Cuando vivía en Mauritania, crié un feneco, o zorro del desierto. Un animal precioso, que de adulto era más pequeño que un perro chihuahua, con una gran cola, tan grande como su cuerpo y unas orejas tan grandes como su cabeza.
Si al general Rommel le bautizaron por su astucia militar durante la II Guerra Mundial, el "Zorro del desierto", yo bauticé a mi feneco, simplemente "Rommel"
De bebé, le alimentaba con un algodón empapado en leche, que le ponía en el hocico. Más tarde, le daba saltamontes, hígaditos y corazón de pollo.
Un día, estaba comiendo una manzana. En un descuido, Rommel dio un salto y me la robó. Cuando la quise recuperar, se puso como una auténtica fiera defendiendo su preciado botín. Al verle comer la manzana con tanta avidez, supe que necesitaba igualmente fruta, por lo que se la incluí en el menú.
Le gustaba dormir en mi regazo y le entusiasmaba ponerse boca arriba, para que le acariciara su cuello y su vientre.
Cuando fumaba, saltaba al respaldo de la butaca y se encaramaba sobre mi hombro estirando el cuello.
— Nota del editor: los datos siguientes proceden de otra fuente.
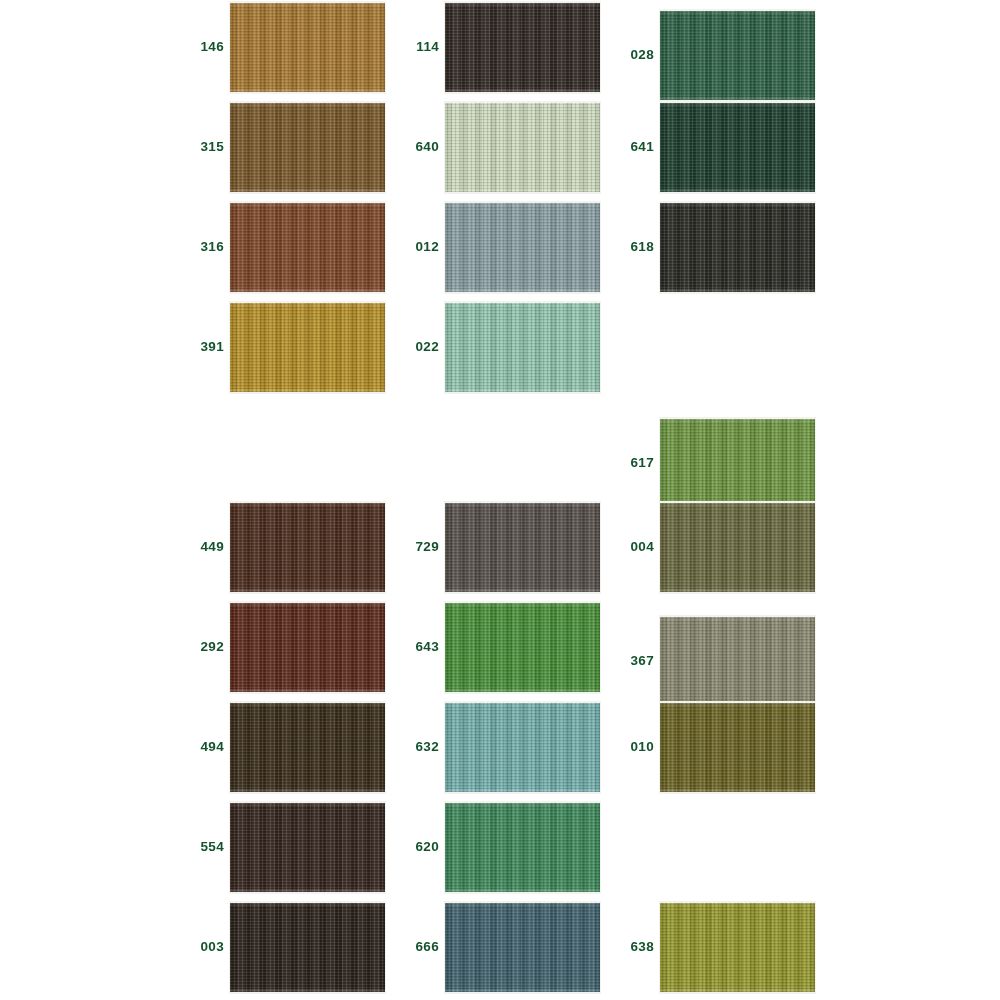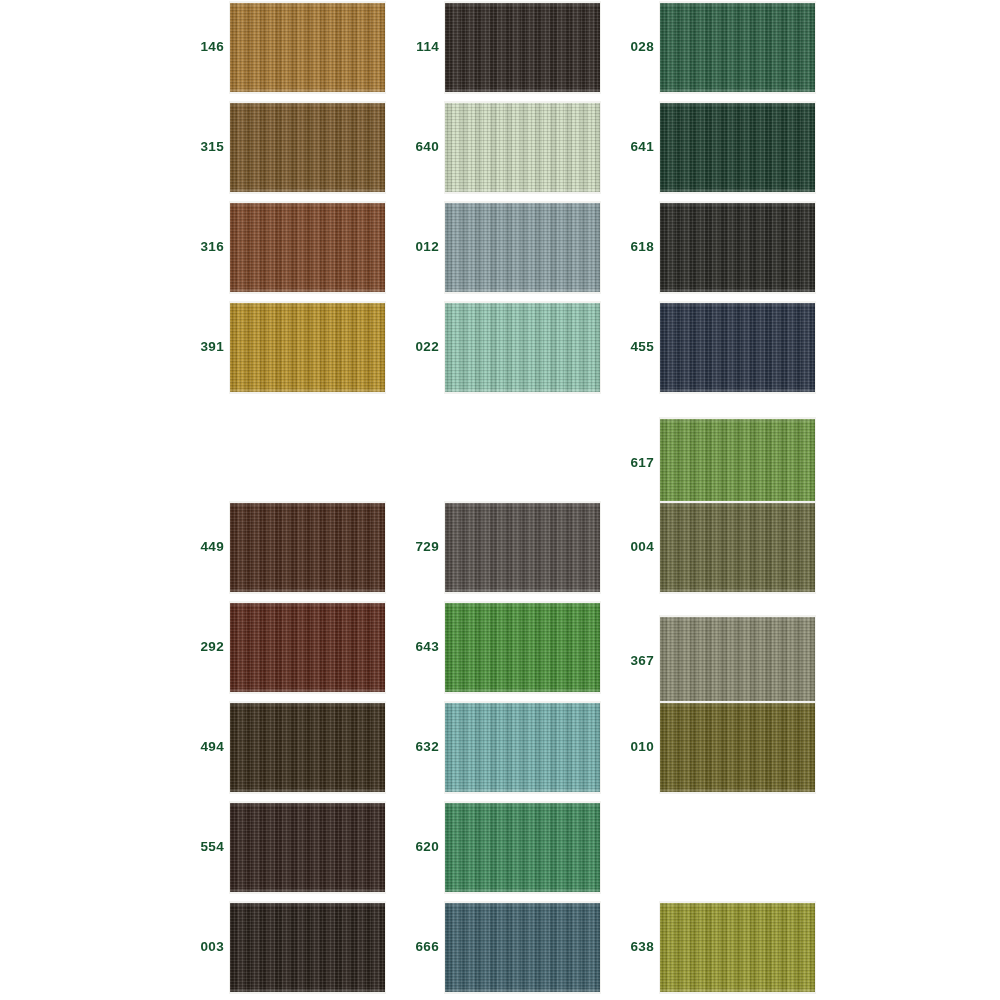--- a/index.html
+++ b/index.html
@@ -298,7 +298,7 @@
       </div>
     </div>
   <div class="column col-2">
-      <div class="swatch-row" style="top: 0px;">
+      <div class="swatch-row" style="top: 8px;">
         <div class="swatch-label">028</div>
         <div class="swatch-frame">
           <div class="swatch-chip" style="background-color: rgb(47, 99, 71);">

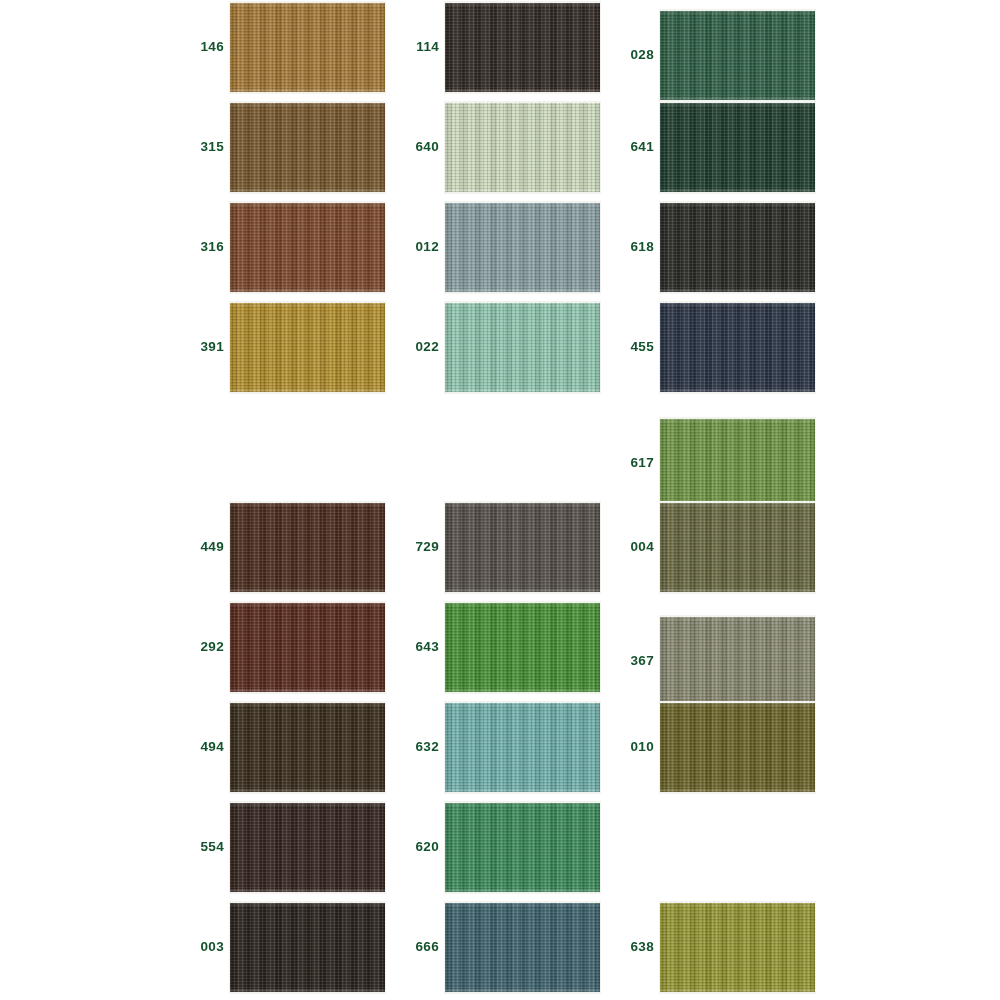--- a/index.html
+++ b/index.html
@@ -325,15 +325,6 @@
           </div>
         </div>
       </div>
-      <div class="swatch-row" style="top: 300px;">
-        <div class="swatch-label">455</div>
-        <div class="swatch-frame">
-          <div class="swatch-chip" style="background-color: rgb(43, 53, 71);">
-            <div class="chip-edge-top"></div>
-            <div class="chip-edge-bottom"></div>
-          </div>
-        </div>
-      </div>
       <div class="swatch-row" style="top: 416px;">
         <div class="swatch-label">617</div>
         <div class="swatch-frame">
Curiosamente, le encantaba el humo del cigarrillo.
Una vez, mojé un dedo en el whisky que estaba bebiendo y se lo di a probar. Se relamía de gusto y a partir de entonces, cuando me veía beber, acudía a por su dosis correspondiente.
Me obedecía como un travieso perrillo, pero sin olvidar su salvaje origen del desierto ante cualquier extraño.
Le paseaba por la calle, con una correa unida a un pequeño peto. Cuando veía un perro o un gato, le cogía en brazos para protegerle. Llamaba la atención de todos los viandantes y a veces, me cansaba de que me pararan continuamente.
Debo confesar, que a veces, si la curiosa merecía mi atención, hacía gala de una simpatía y paciencia especial.
Cuando viajaba, iba en la bandeja trasera del coche. En aquella época, estaba de moda llevar un perrito de cartón que movía la cabeza con los vaivenes del coche. Sin embargo, Rommel se movía a sus anchas y llamaba la atención de los ocupantes de otros coches, por lo que se me acercaban por detrás con riesgo de accidente.
Una vez, mis padres y yo, paramos en el convento de monjas de clausura de Écija de la Santísima Trinidad y Purísima Concepción, regido por las Concepcionistas Franciscanas.
Teníamos la costumbre de comprar allí los deliciosos "bizcochos marroquíes" que las hermanas elaboraban y vendían a través del "torno" que tenían en una puerta trasera al Convento.
Cuando la monja de la tienda vio a Rommel en los brazos de mi madre, le rogó insistentemente que le pasara a través del torno por el que vendían los dulces.
Oíamos gritos, risas, carreras y en definitiva, un jolgorio casi revolucionario, en aquella institución.
Tras esperar una media hora, empezamos a impacientarnos, pues no nos devolvían a Rommel.
Incapaces de atrapar al zorro, soliviantado ante tantas desconocidas y aturdido por aquel inhabitual escándalo, no podían atraparlo.
Se rindieron a la evidencia, cuando una monja, se llevó una tarascada zorruna.
Rompiendo las estrictas normas del convento y como causa de fuerza mayor, me permitieron la entrada en su aislado reducto.
Le llamé con calma y dulzura y vino a refugiarse a mis brazos.
Observé disimuladamente tanto el ambiente, como las monjas. Me causó ternura, ver algunas jóvenes novicias, ajenas a al maquillaje y con una feliz y límpida mirada.
Recordé entonces, otro convento, esta vez, de Córdoba, donde las monjas de clausura, se dejaban ver durante la misa tras gruesos barrotes. Me inspiraban misticismo y misterio.
Salí con el zorro del convento, pensando yo, que aquel maravilloso lugar de oración y recogimiento, no era territorio de soltero, con esperanzas de vida terrena.
Mientras me deleitaba en casa, degustando uno de los bizcochos, recordé la inesperada visita al vedado paraíso de paz y alegría.
Rommel murió en 1978. En cuanto al Convento, fue desalojado en octubre de 2014, ya que apenas quedaba una monja de las Concepcionistas Franciscanas de las que había en el cenobio.